▸ WORK TO COMPLETE
Write down exactly what lies from the line containing "text: Laminate ->" to the end of the records, inclusive, and omit the pictures.

_ _ _ _

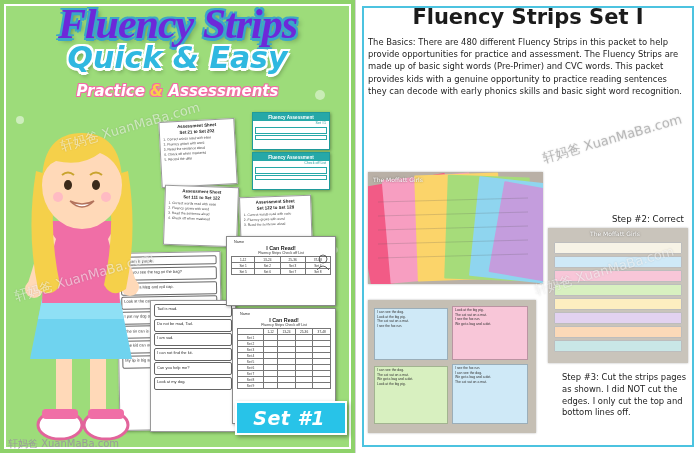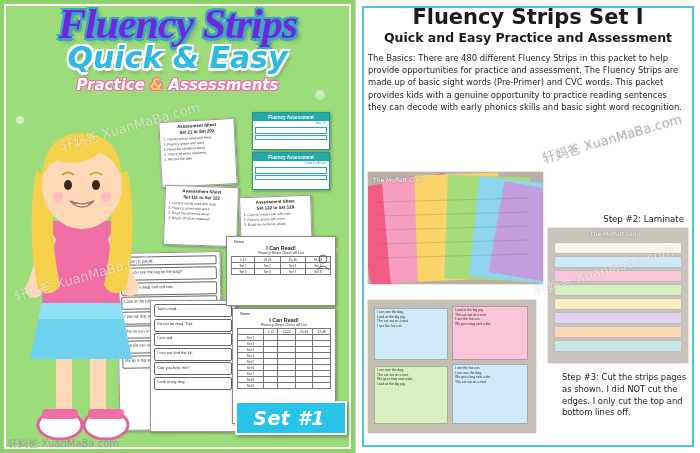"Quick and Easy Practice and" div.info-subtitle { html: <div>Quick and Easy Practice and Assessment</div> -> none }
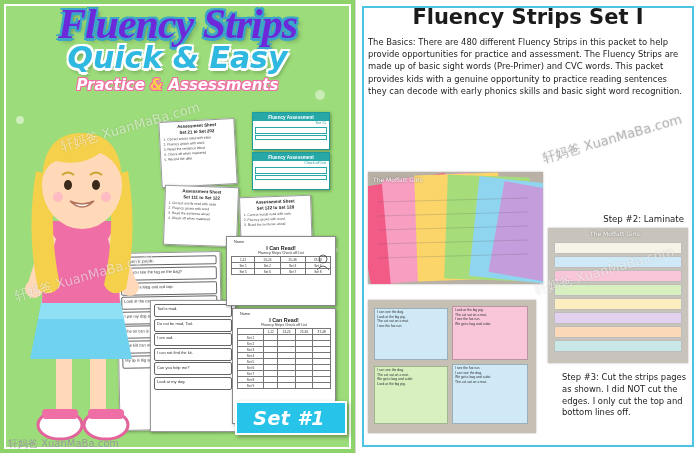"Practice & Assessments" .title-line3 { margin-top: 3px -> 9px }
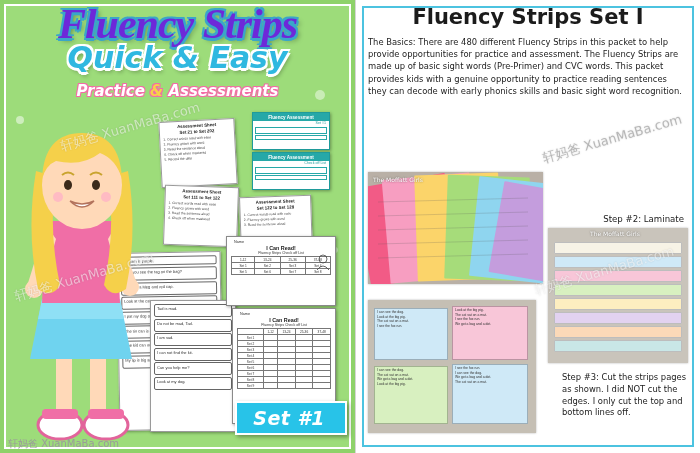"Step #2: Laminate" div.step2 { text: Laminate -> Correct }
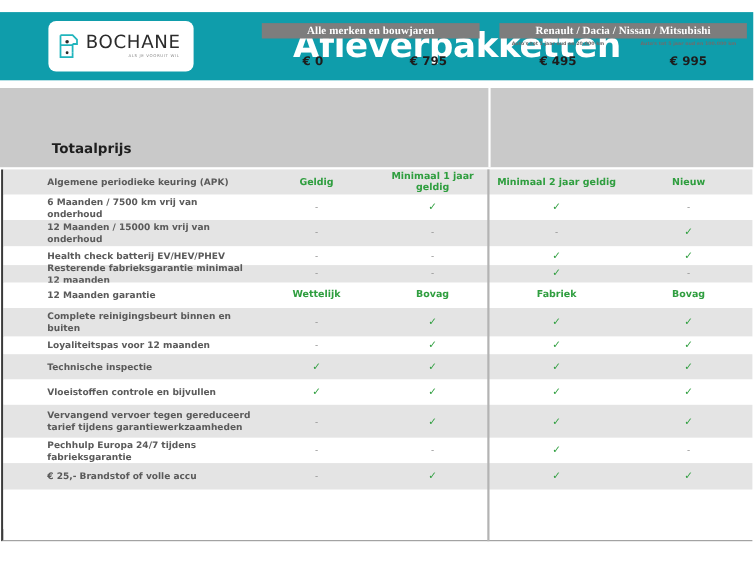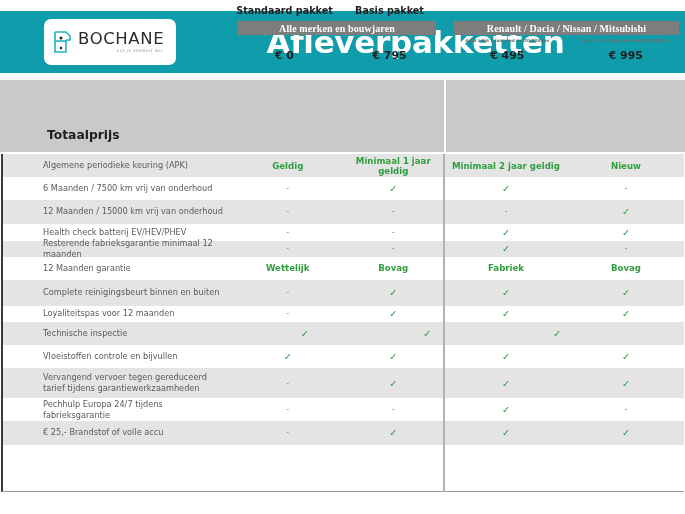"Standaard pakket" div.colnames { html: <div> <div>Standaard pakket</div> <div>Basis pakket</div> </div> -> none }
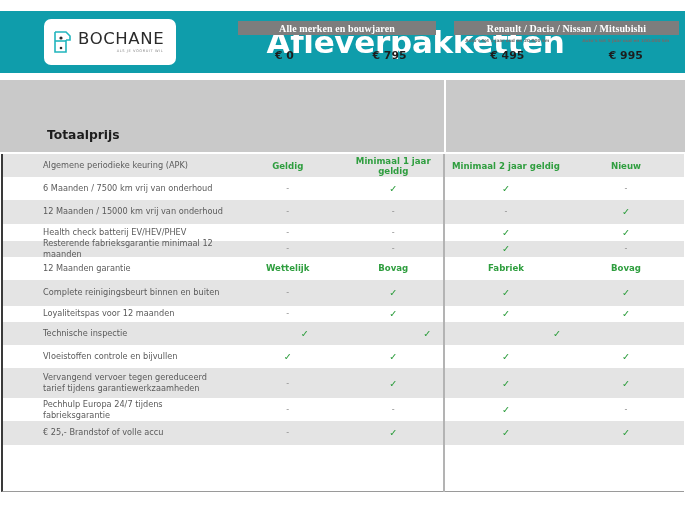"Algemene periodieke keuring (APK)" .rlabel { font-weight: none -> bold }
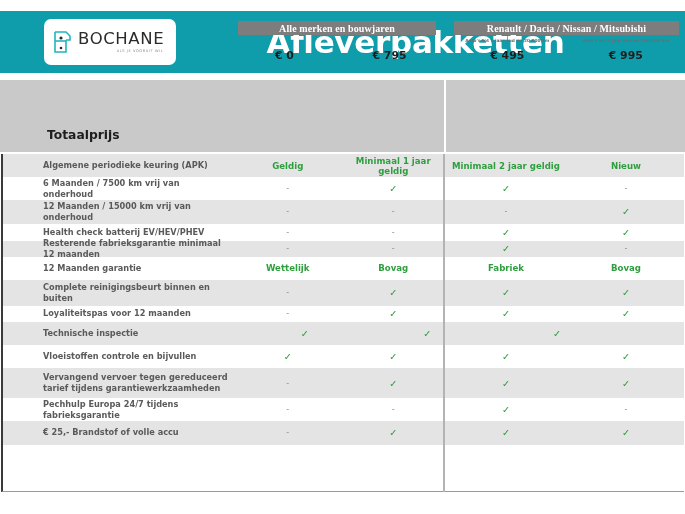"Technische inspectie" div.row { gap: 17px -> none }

_ _ _ _

▸ ANSWER TO THIS TASK
"Step #2: Laminate" div.step2 { text: Laminate -> Correct }
"Standaard pakket" div.colnames { html: <div> <div>Standaard pakket</div> <div>Basis pakket</div> </div> -> none }
"Algemene periodieke keuring (APK)" .rlabel { font-weight: none -> bold }
"Technische inspectie" div.row { gap: 17px -> none }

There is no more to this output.